I once doubted if the length of the bytes array in the decompress function was set long, and then the length was set very small, but after decompression, it returned 0. Really want to go and gates theory.

But luckily, I tested the 4K limit, so Google went under "GZipStream 4K", haha, in a foreign forum (http://www.dotnetmonster.com/Uwe/Forum.aspx/ Dotnet-framework/19787/problem-with-the-gzipstream-class-and-small-streams) Inside finally found the answer: the original GZipStream access to data is accessed with a block of 4 K. So at the time of compression, the stream is returned. ToArray () should first gzipstream.close () (that is, where I suspense above), because GZipStream is in the dispose of the data fully written. Do you mean injustice? I have already write, unexpectedly still want me to close only can.

Contact Us

The content source of this page is from Internet, which doesn't represent Alibaba Cloud's opinion; products and services mentioned on that page don't have any relationship with Alibaba Cloud. If the content of the page makes you feel confusing, please write us an email, we will handle the problem within 5 days after receiving your email.

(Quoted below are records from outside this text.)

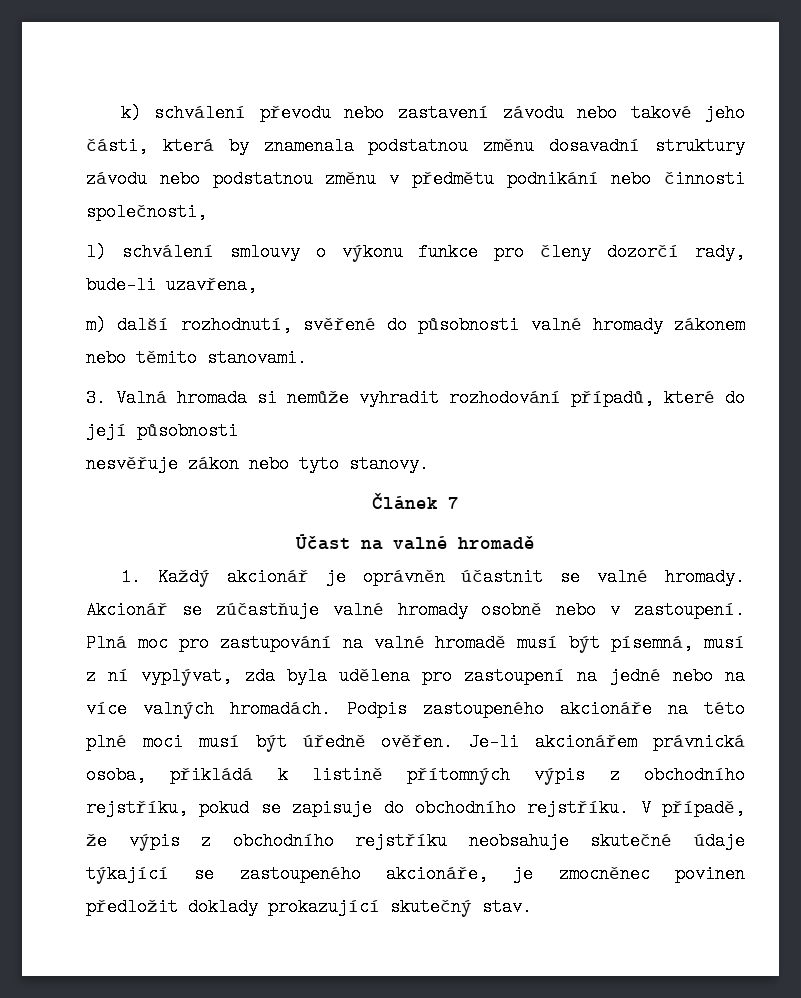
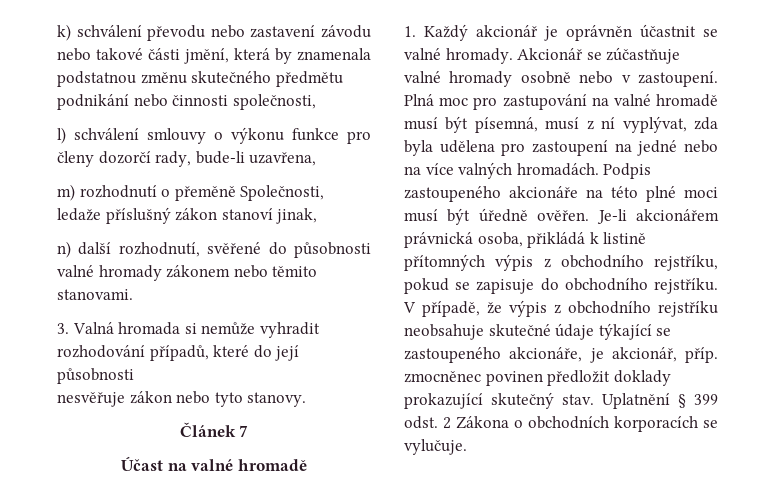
- k) schválení převodu nebo zastavení závodu nebo takové jeho části, která by znamenala podstatnou změnu dosavadní struktury závodu nebo podstatnou změnu v předmětu podnikání nebo činnosti společnosti,
+ k) schválení převodu nebo zastavení závodu nebo takové části jmění, která by znamenala podstatnou změnu skutečného předmětu podnikání nebo činnosti společnosti,
- m) další rozhodnutí, svěřené do působnosti valné hromady zákonem nebo těmito stanovami.
+ m) rozhodnutí o přeměně Společnosti, ledaže příslušný zákon stanoví jinak,
+ n) další rozhodnutí, svěřené do působnosti valné hromady zákonem nebo těmito stanovami.
- V případě, že výpis z obchodního rejstříku neobsahuje skutečné údaje týkající se zastoupeného akcionáře, je zmocněnec povinen předložit doklady prokazující skutečný stav.
+ V případě, že výpis z obchodního rejstříku neobsahuje skutečné údaje týkající se zastoupeného akcionáře, je akcionář, příp. zmocněnec povinen předložit doklady prokazující skutečný stav.
+ Uplatnění § 399 odst. 2 Zákona o obchodních korporacích se vylučuje.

If you find any instances of plagiarism from the community, please send an email to: info-contact@alibabacloud.com and provide relevant evidence. A staff member will contact you within 5 working days.

A Free Trial That Lets You Build Big!

Start building with 50+ products and up to 12 months usage for Elastic Compute Service

  • Sales Support

    1 on 1 presale consultation

  • After-Sales Support

    24/7 Technical Support 6 Free Tickets per Quarter Faster Response

  • Alibaba Cloud offers highly flexible support services tailored to meet your exact needs.